To ensure our service is top notch I spend about an hour per month on HelloPeter reading what customers of other jewellers are complaining about.

The biggest shocker this year was that only 4% of participants held a positive attitude towards the traditional mall based jeweller. Retail jewellery stores are starting a death spiral I’ve been predicting for years.

A few traditional South African jewellers have fallen on hard times. Hard times as in; business rescue remedies and auctioning off assets to settle debts. We’ve seen a surge of applications from sales consultants, goldsmiths and jewellery designers who want to jump ship before their employers send them the dreaded retrenchment notice. 

I’m not cooking up this storm and throwing around words without merit;

1177 Jewellery businesses/brands (not branches, the whole show) closed in 2016 in the USA. Preston of Bolted recently finished their final clearance sale after 150 years in the trade. Charles Bright Jewelers called it quits after 90 years. No one is too big to fall.

Paying a large premium for an old, well-established jewellery brand is getting riskier by the day. They might be out of business in a couple of years.

Back home in South Africa 43% of the survey respondents held a negative view towards the traditional jewellery stores and see them as impersonal and overpriced for no apparent reason. There has been a tectonic shift in consumer psychology. If I was a jeweller stuck in a long term mall rental agreement, I would be sweating right now.

Walking into a jewellery store and picking a ring is officially outdated.

When we started this business many years ago, we could see the dominoes were months away from starting to fall in the USA jewellery market. From day 1 we started building a business that is extremely personal, flexible and tailored. Both our studios (Pretoria and Rosebank) have full-time designers at your disposal to help you design the perfect custom ring. If you take a look at our stock designs, I think it’s apparent that my team is unrivalled. Now you have access to these designers to create your jewellery piece of choice.

Online jewellers are also having a hard time in the USA. It turns out people want to see and feel your products. Who could have guessed? That’s why we have physical locations where you can view diamonds options and inspect the quality of our work.

We educate buyers (through vehicles like this blog) and thereby empower them to make a decision about their diamond choice based on personal preference and facts. We don’t tailor chats to sell slow moving stock. There’s no one-size fits all.

Back to the complaints.

We reached out to a few of the respondents to ask what exactly bugs them at or about traditional jewellery stores. What experience did they have that chucked these brands into the “NO” bucket?
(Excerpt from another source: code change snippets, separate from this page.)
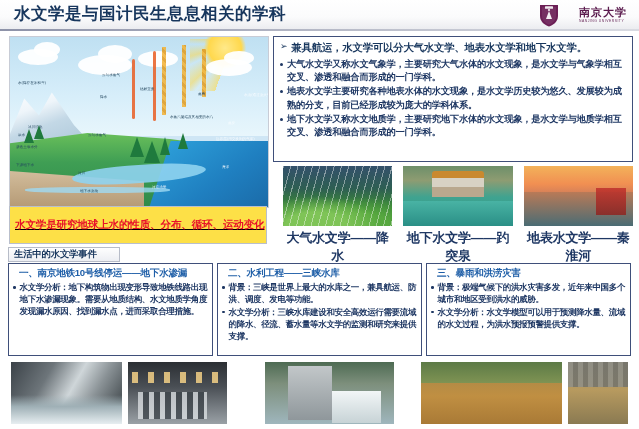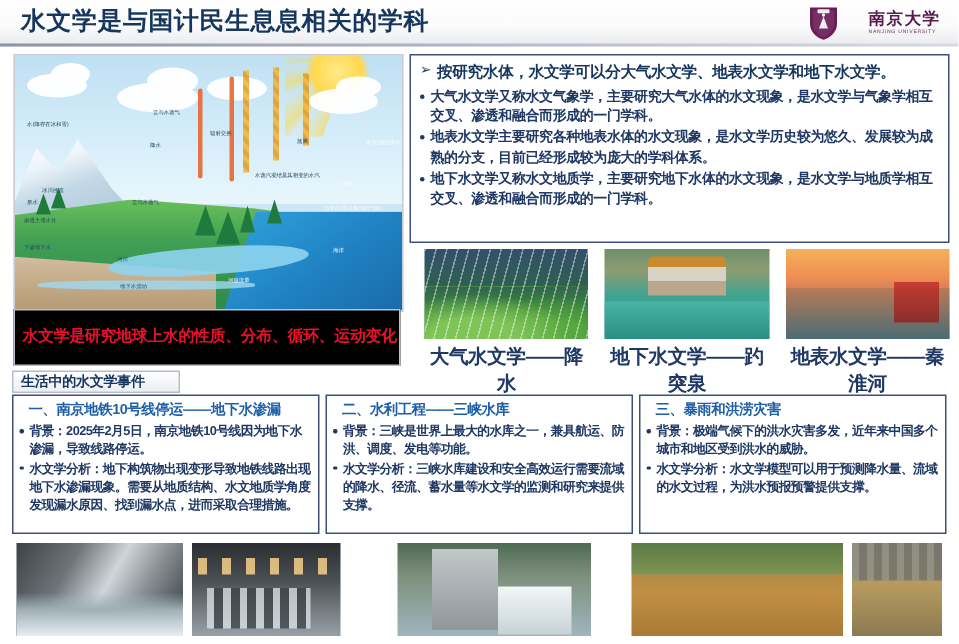"按研究水体，水文学可以分大气水文学、地表水文学和地下水文学。" span { text: 按研究水体 -> 兼具航运 }
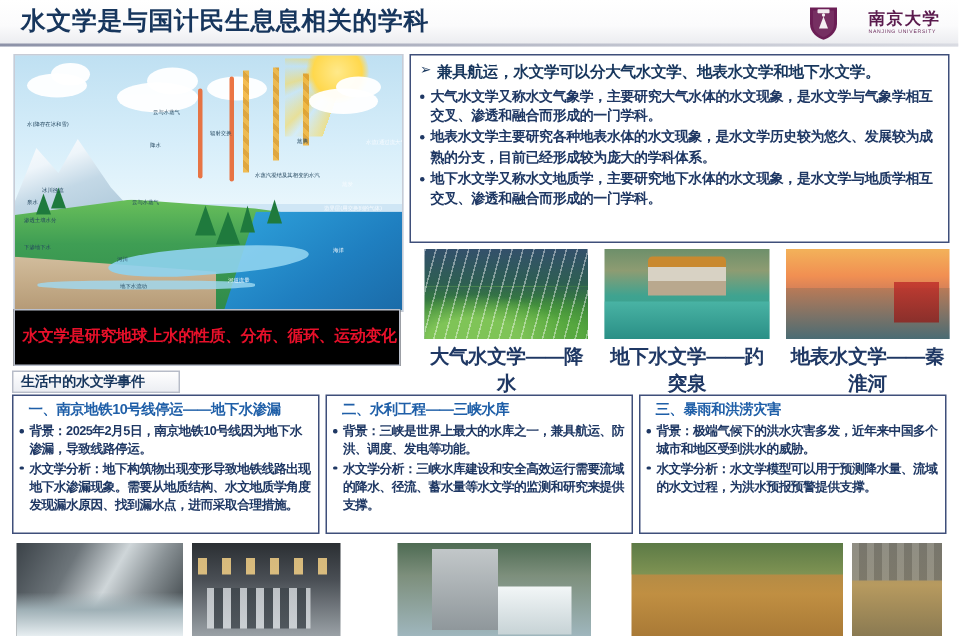"水文学是研究地球上水的性质、分布、循环、运动变化" .definition-box { background: #000000 -> #fde047 }
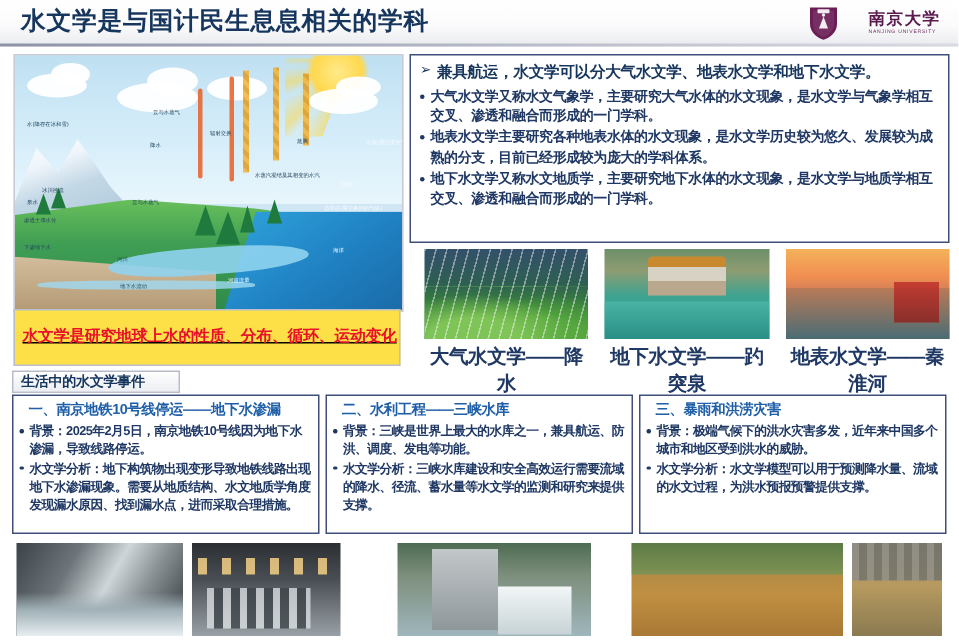"背景：2025年2月5日，南京地铁10号线因为地下水渗漏，导致线路停运。" div.bullet-row { html: <div> <span></span> <p>背景：2025年2月5日，南京地铁10号线因为地下水渗漏，导致线路停运。</p> </div> -> none }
  • Excessive sales pressure – “Sir, this is a once in a lifetime opportunity to buy something like this”. A tactic called “Scarcity; The Rule Of The Few”. Excellent reading on the basics of consumer psychology: “Influence” by Dr Robert Cialdini
  • Awkward selling tactics – pouring champagne and celebrating your engagement when you’re only browsing. This is an age old tactic called the “Reciprocation; The Old Give and Take… and Take”- rule where a seller has given you something of value, and you feel the basic need to compensate them for it.
  • Tacky answers to valid questions – “Why should I buy this diamond when another diamond seems to look pretty much… the same at half the price?” “This depends on how much you love her”. This answer was given to a now customer of ours when he visited a jeweller in Sandton. This is a weird spin of the “Social Proof”-concept where you would be “educated” on how peers (and your future bride) view this decision. Somehow your love is quantified by your budget.
  • Way over-friendly staff who play the role of your best friend who knows exactly what you’re thinking and looking for. Dr Cialdini calls this “Liking; The Friendly Thief.” You’re tugged around the store by an over eager-beaver guiding you to your perfect ring. As if they just know. They don’t know. What they do know is that they earn higher commissions on old and slow moving stock.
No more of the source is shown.